In [3]:
import transformers
import torch

model_id = "meta-llama/Llama-3.2-3B-Instruct"

pipeline = transformers.pipeline(
    "text-generation", 
    model=model_id, 
    model_kwargs={"torch_dtype": torch.bfloat16}, 
    device="cuda"
)

Downloading shards: 100%|██████████| 2/2 [04:31<00:00, 135.98s/it]
Loading checkpoint shards: 100%|██████████| 2/2 [00:00<00:00,  9.18it/s]
Device set to use cuda


In [4]:
messages = [
    {"role": "system", "content": "You are a helpful assistant."},
    {"role": "user", "content": "Is my cat cute?"},
]

In [5]:
import time 

start_time = time.time()
output = pipeline(text_inputs=messages, max_new_tokens=100)
end_time = time.time()

output

Setting `pad_token_id` to `eos_token_id`:128001 for open-end generation.

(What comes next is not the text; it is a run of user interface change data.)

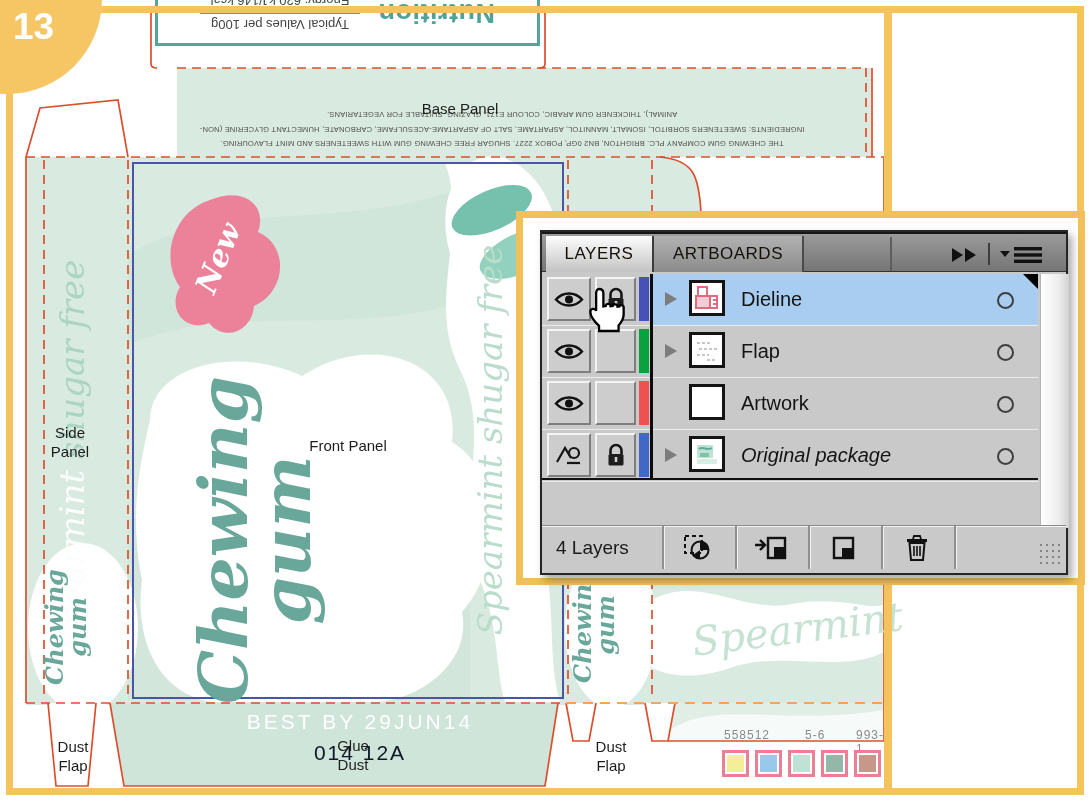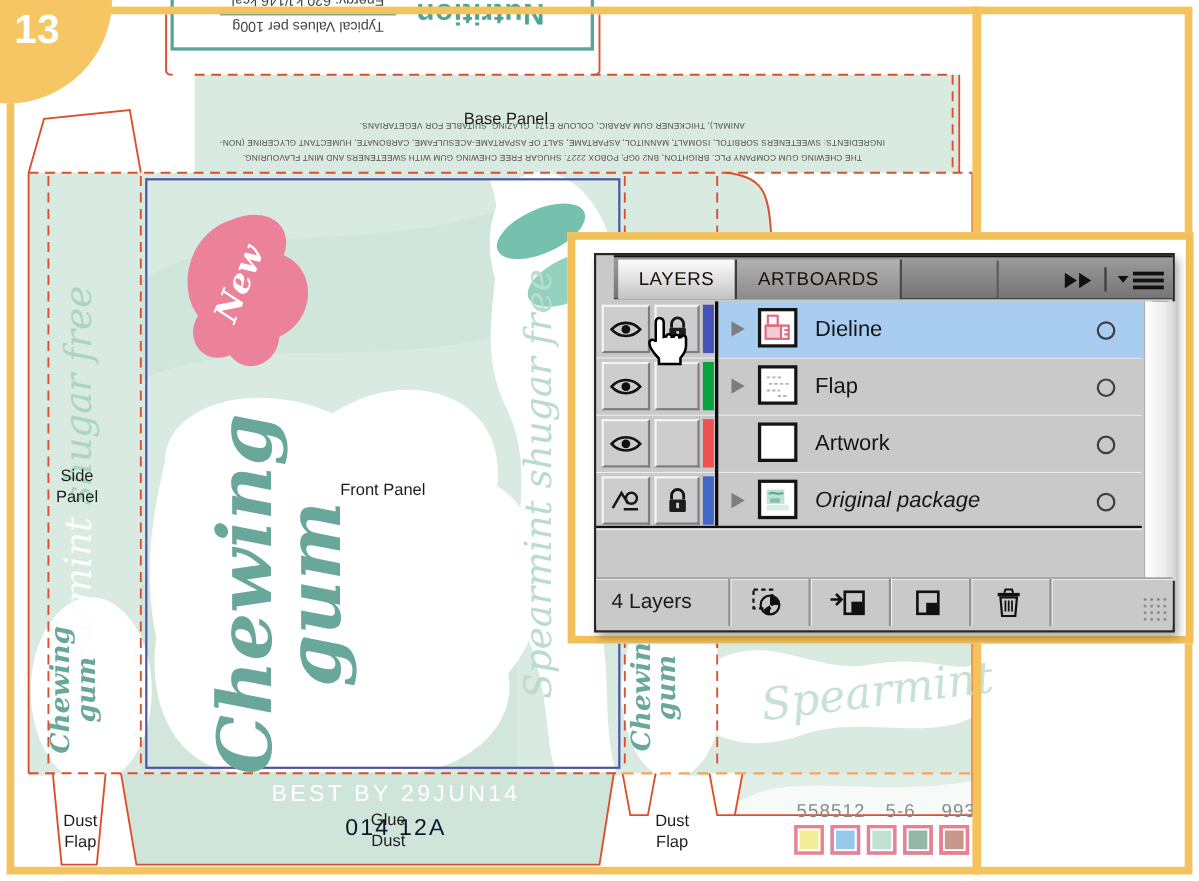"LAYERS" #p-titlebar { left: 16px -> 0 }
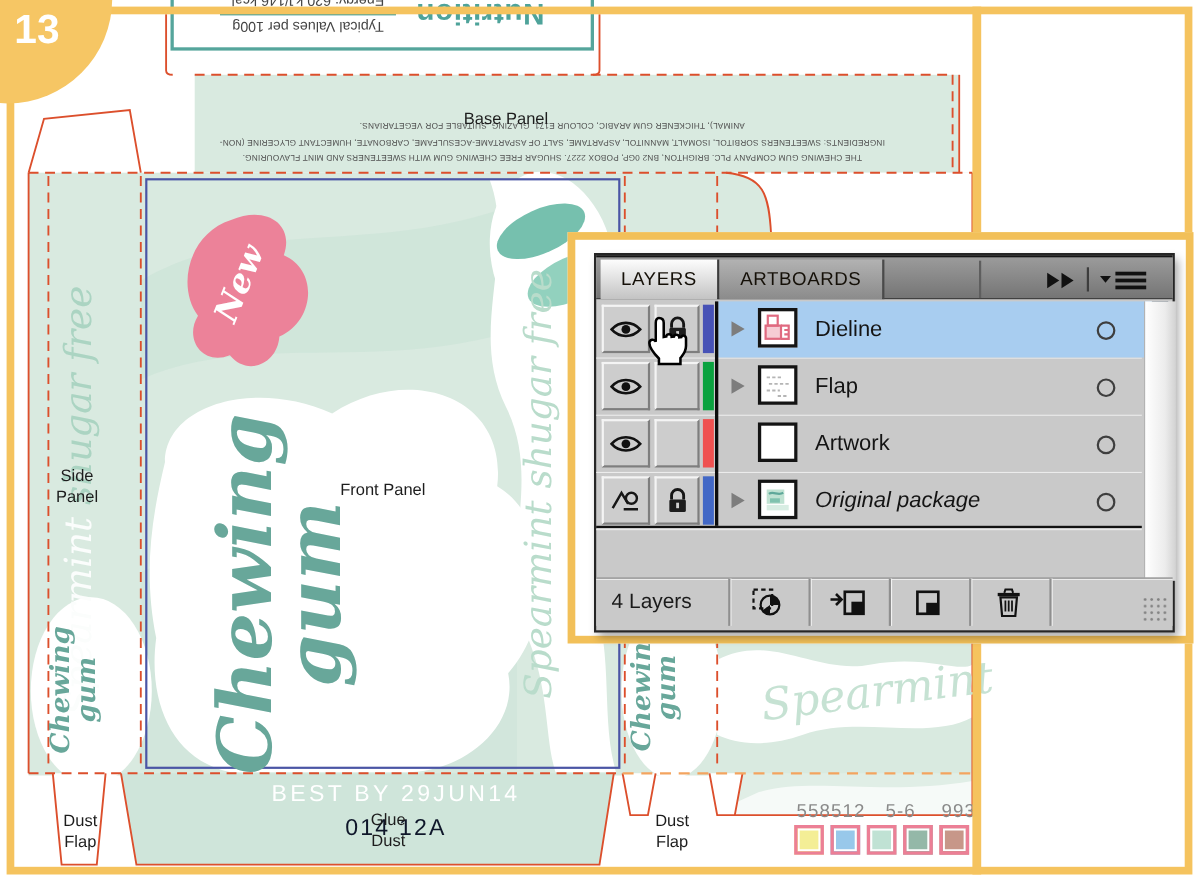"Dieline" .row-body { padding-left: 24px -> none }
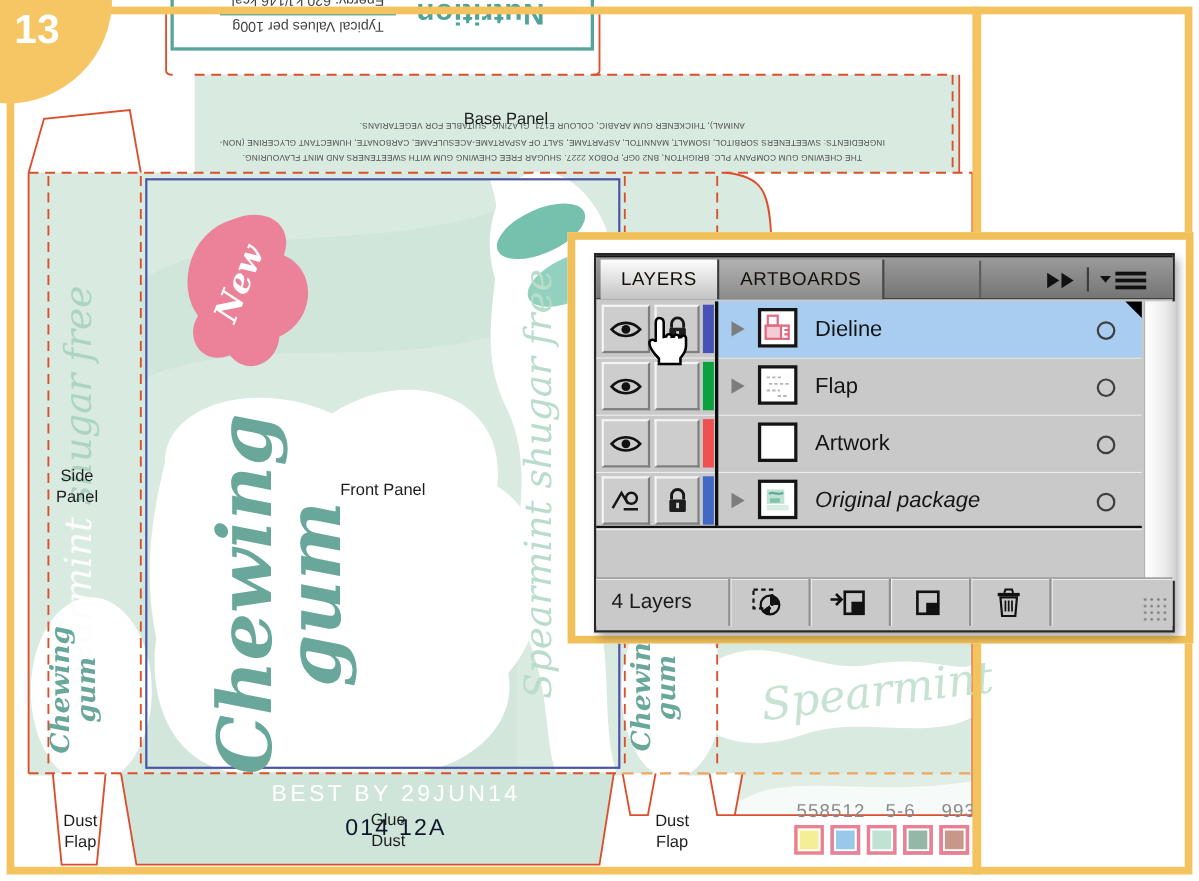"558512" .swnum { font-size: 17px -> 12px }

[{'generated_text': [{'role': 'system',
    'content': 'You are a helpful assistant.'},
   {'role': 'user', 'content': 'Is my cat cute?'},
   {'role': 'assistant',
    'content': "That's a subjective question, but I'd love to try to help you answer it.\n\nCuteness is in the eye of the beholder, and what one person finds adorable, another might not. However, I can try to provide some insights.\n\nCats are often considered cute due to their physical characteristics, such as:\n\n1. Their small size and compact body\n2. Their round face, large eyes, and fluffy ears\n3. Their playful and curious nature\n4. Their soft"}]}]

In [6]:
tokenizer = transformers.AutoTokenizer.from_pretrained(model_id)
generated_text = output[0]["generated_text"]

generated_text_str = str(generated_text) 
generated_tokens = tokenizer(generated_text_str, return_tensors="pt")
num_tokens = generated_tokens["input_ids"].shape[1]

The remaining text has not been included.